- **WHAT TO WORK ON**:
Would you give the listing again exactly, without its images?

- **DATA**:
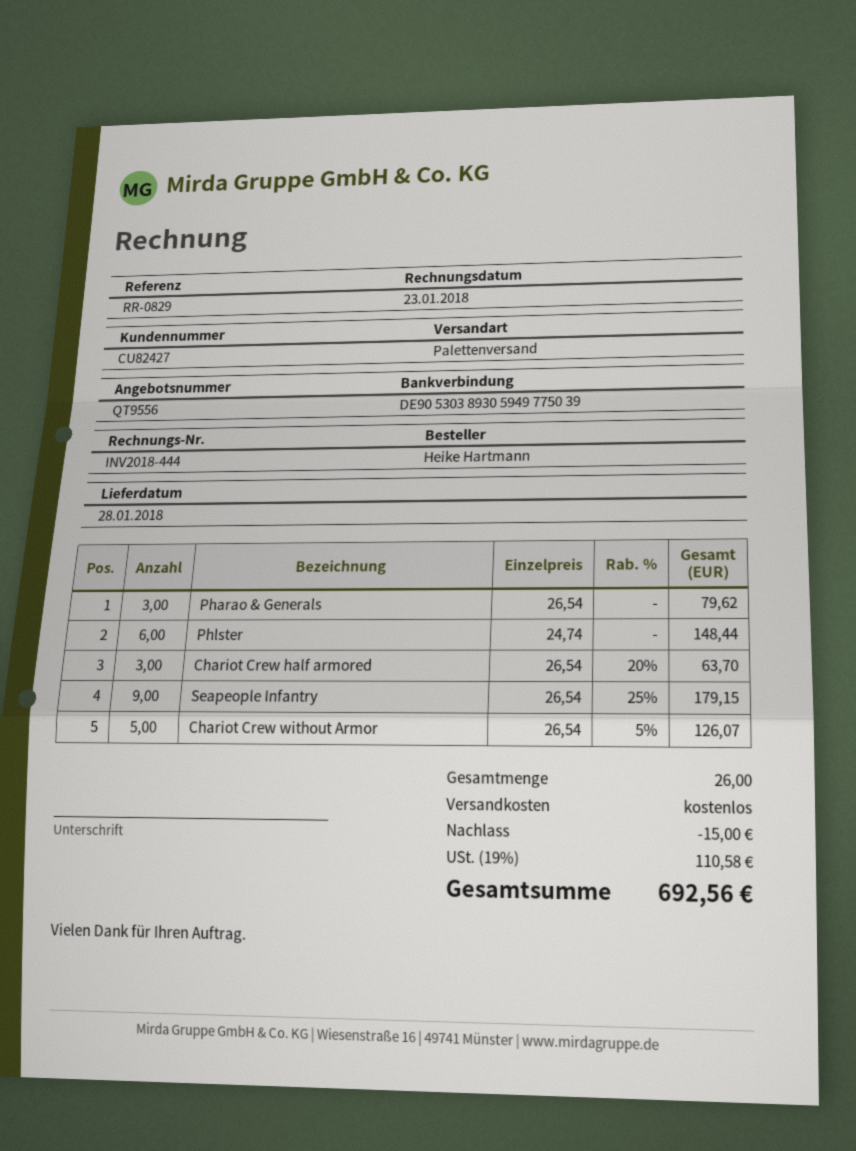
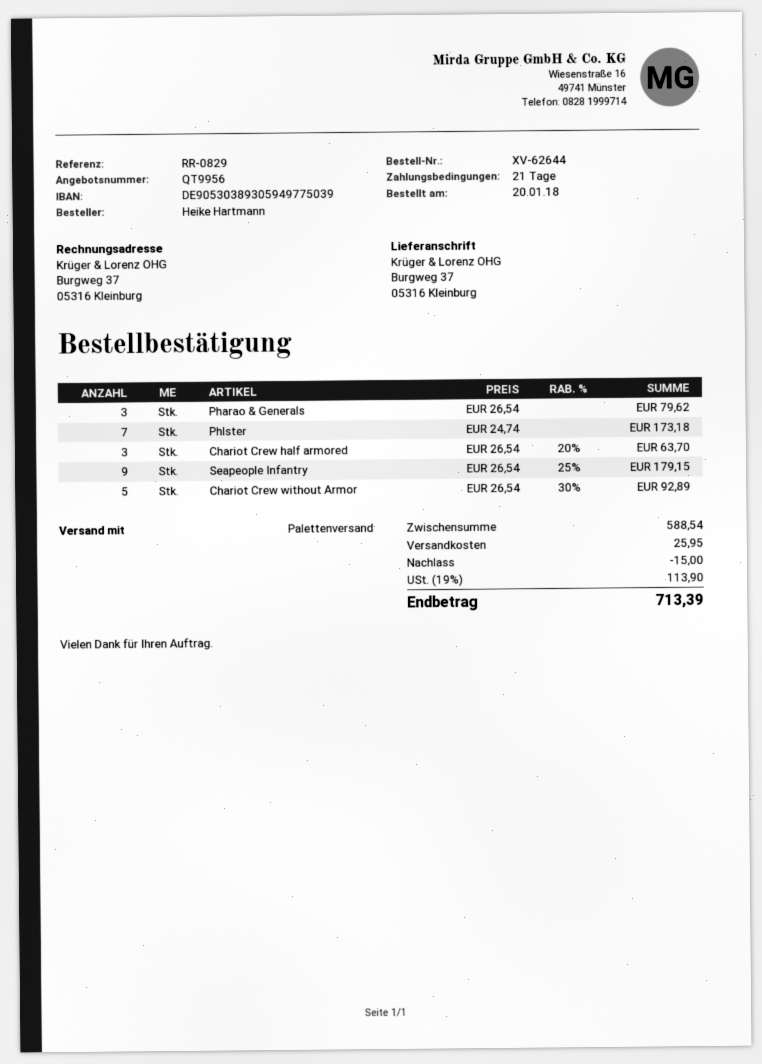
quote number: QT9556 -> QT9956
Phlster: 6 x 24.74 = 148.44 -> 7 x 24.74 = 173.18
Chariot Crew without Armor: 5 x 26.54 - 5% = 126.07 -> 5 x 26.54 - 30% = 92.89
shipping: 0.00 -> 25.95
tax: 19% = 110.58 -> 19% = 113.90
total: 692.56 -> 713.39

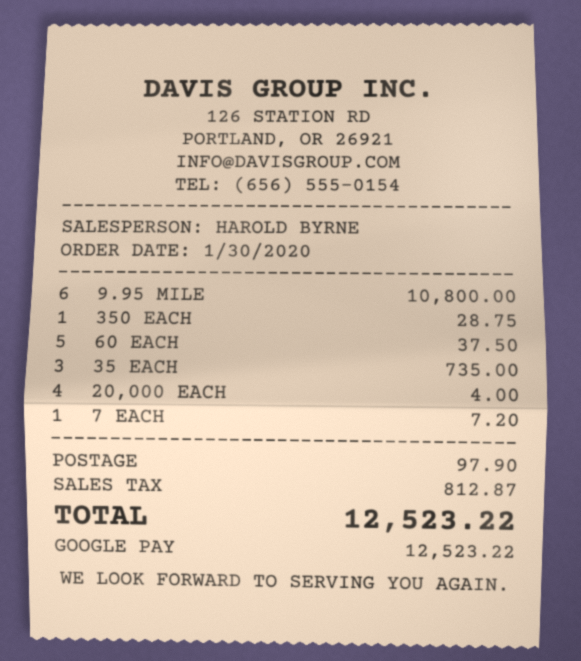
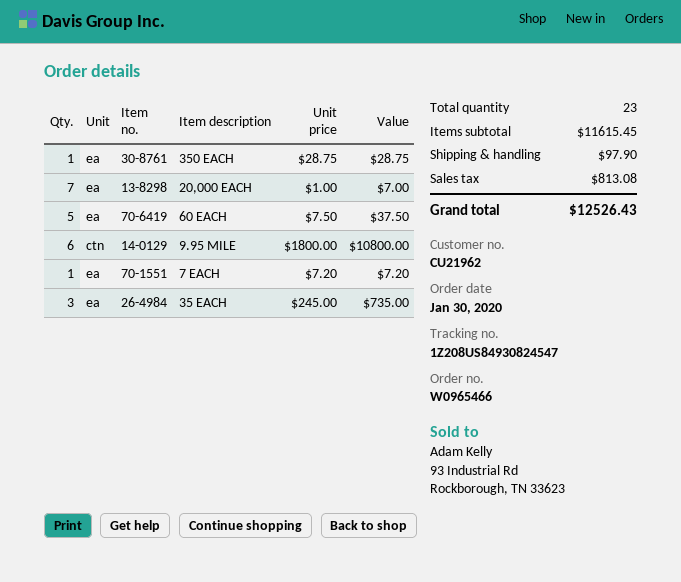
20,000 EACH: 4 for 4.00 -> 7 for 7.00
tax: 812.87 -> 813.08
total: 12523.22 -> 12526.43

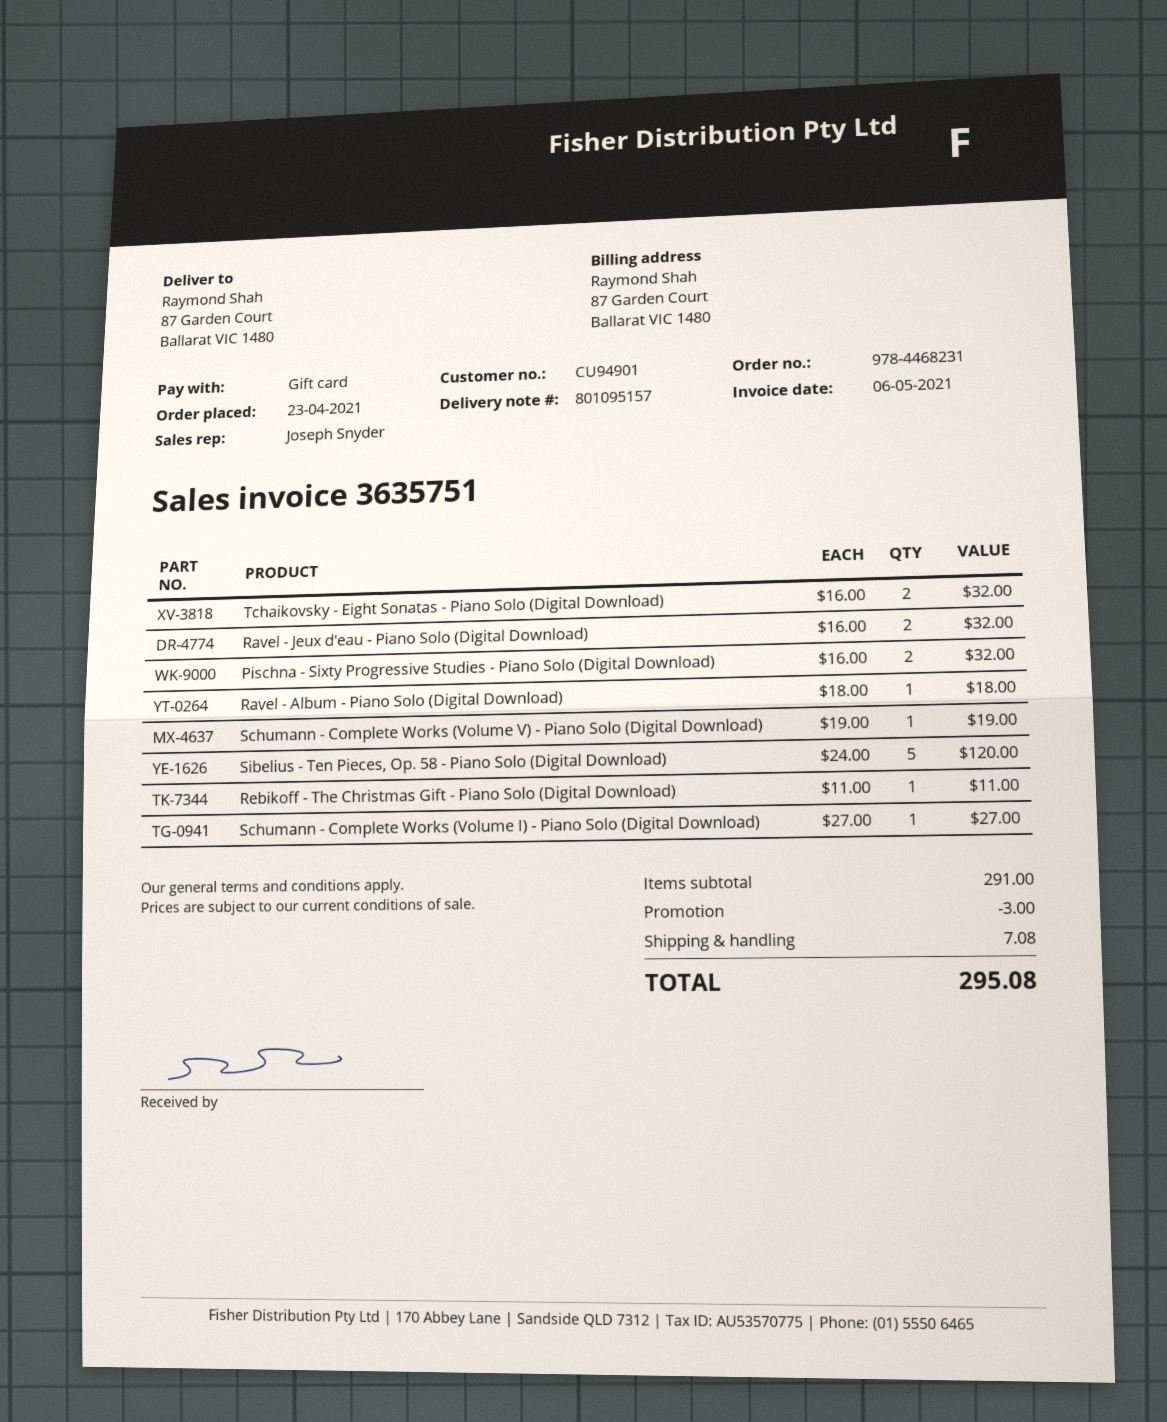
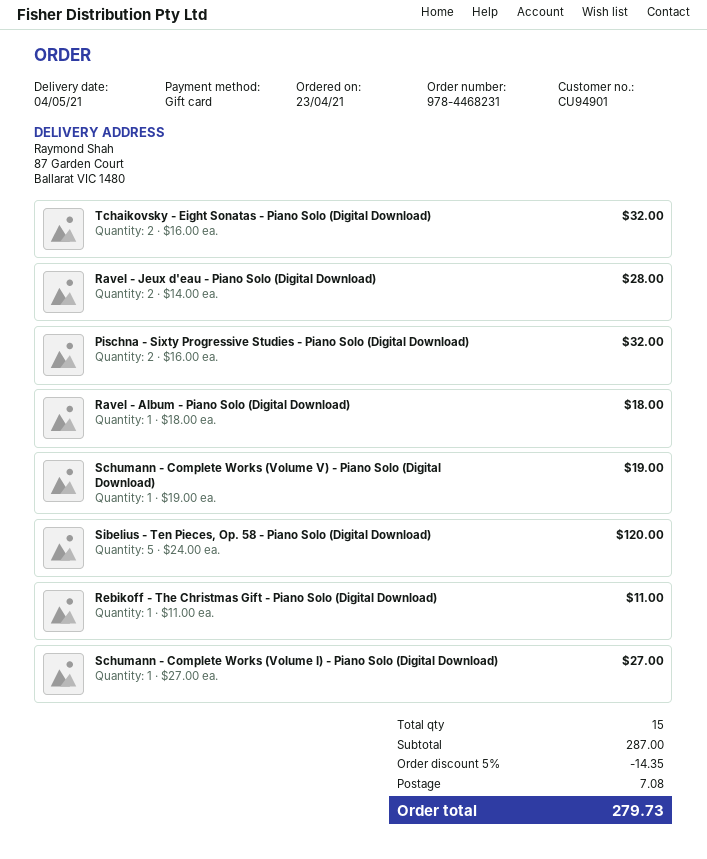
Ravel - Jeux d'eau - Piano Solo (Digital Download): 2 x 16.00 = 32.00 -> 2 x 14.00 = 28.00
subtotal: 291.00 -> 287.00
discount: 3.00 -> 14.35
total: 295.08 -> 279.73

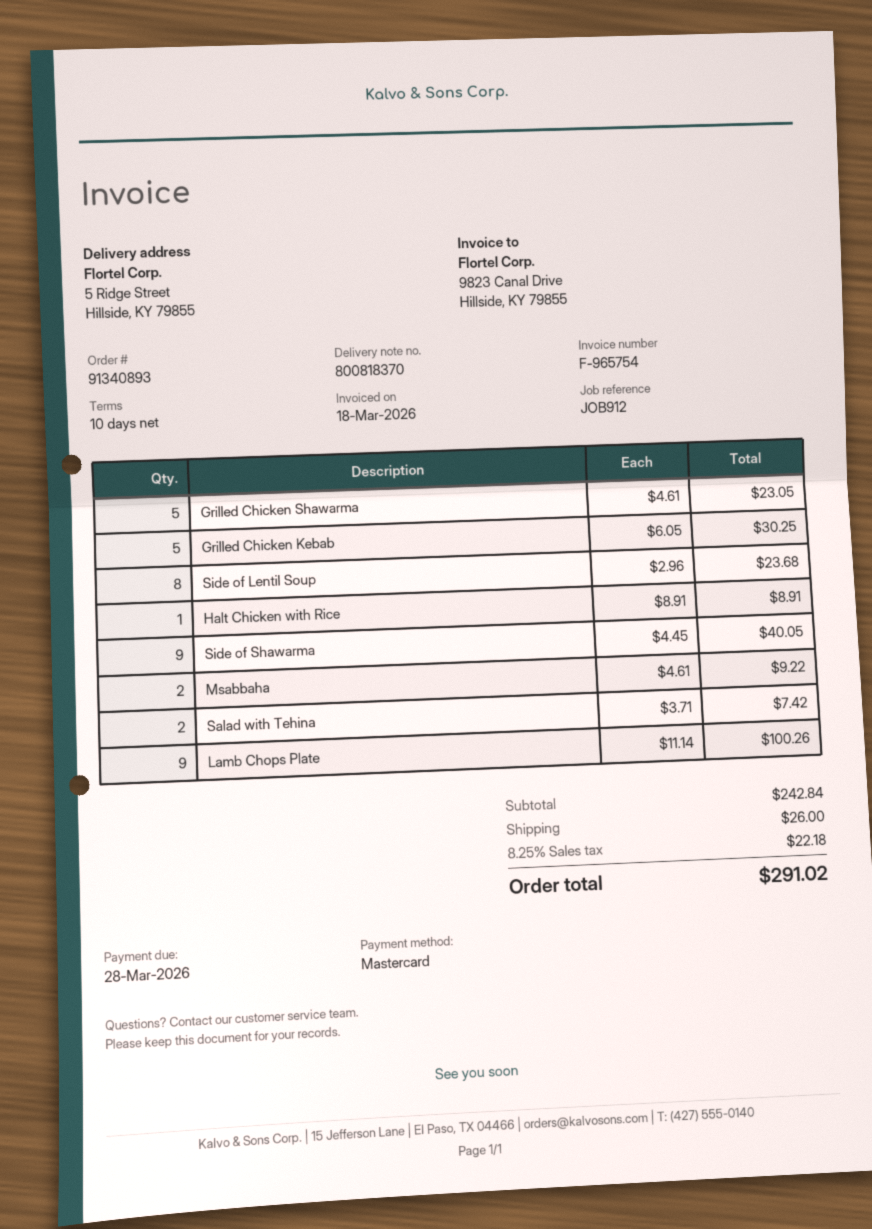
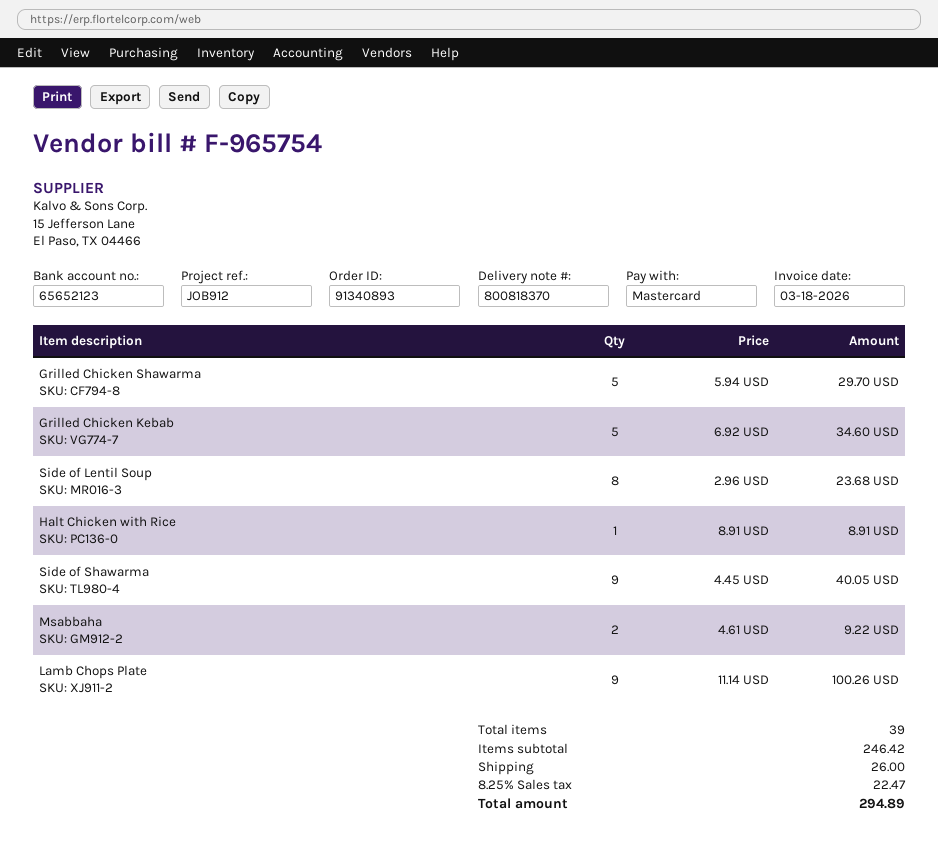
Grilled Chicken Shawarma: 5 x 4.61 = 23.05 -> 5 x 5.94 = 29.70
Grilled Chicken Kebab: 5 x 6.05 = 30.25 -> 5 x 6.92 = 34.60
Salad with Tehina: 2 x 3.71 = 7.42 -> none
subtotal: 242.84 -> 246.42
tax: 8.25% = 22.18 -> 8.25% = 22.47
total: 291.02 -> 294.89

- **RESULT BELOW**:
quote number: QT9556 -> QT9956
Phlster: 6 x 24.74 = 148.44 -> 7 x 24.74 = 173.18
Chariot Crew without Armor: 5 x 26.54 - 5% = 126.07 -> 5 x 26.54 - 30% = 92.89
shipping: 0.00 -> 25.95
tax: 19% = 110.58 -> 19% = 113.90
total: 692.56 -> 713.39

20,000 EACH: 4 for 4.00 -> 7 for 7.00
tax: 812.87 -> 813.08
total: 12523.22 -> 12526.43

Ravel - Jeux d'eau - Piano Solo (Digital Download): 2 x 16.00 = 32.00 -> 2 x 14.00 = 28.00
subtotal: 291.00 -> 287.00
discount: 3.00 -> 14.35
total: 295.08 -> 279.73

Grilled Chicken Shawarma: 5 x 4.61 = 23.05 -> 5 x 5.94 = 29.70
Grilled Chicken Kebab: 5 x 6.05 = 30.25 -> 5 x 6.92 = 34.60
Salad with Tehina: 2 x 3.71 = 7.42 -> none
subtotal: 242.84 -> 246.42
tax: 8.25% = 22.18 -> 8.25% = 22.47
total: 291.02 -> 294.89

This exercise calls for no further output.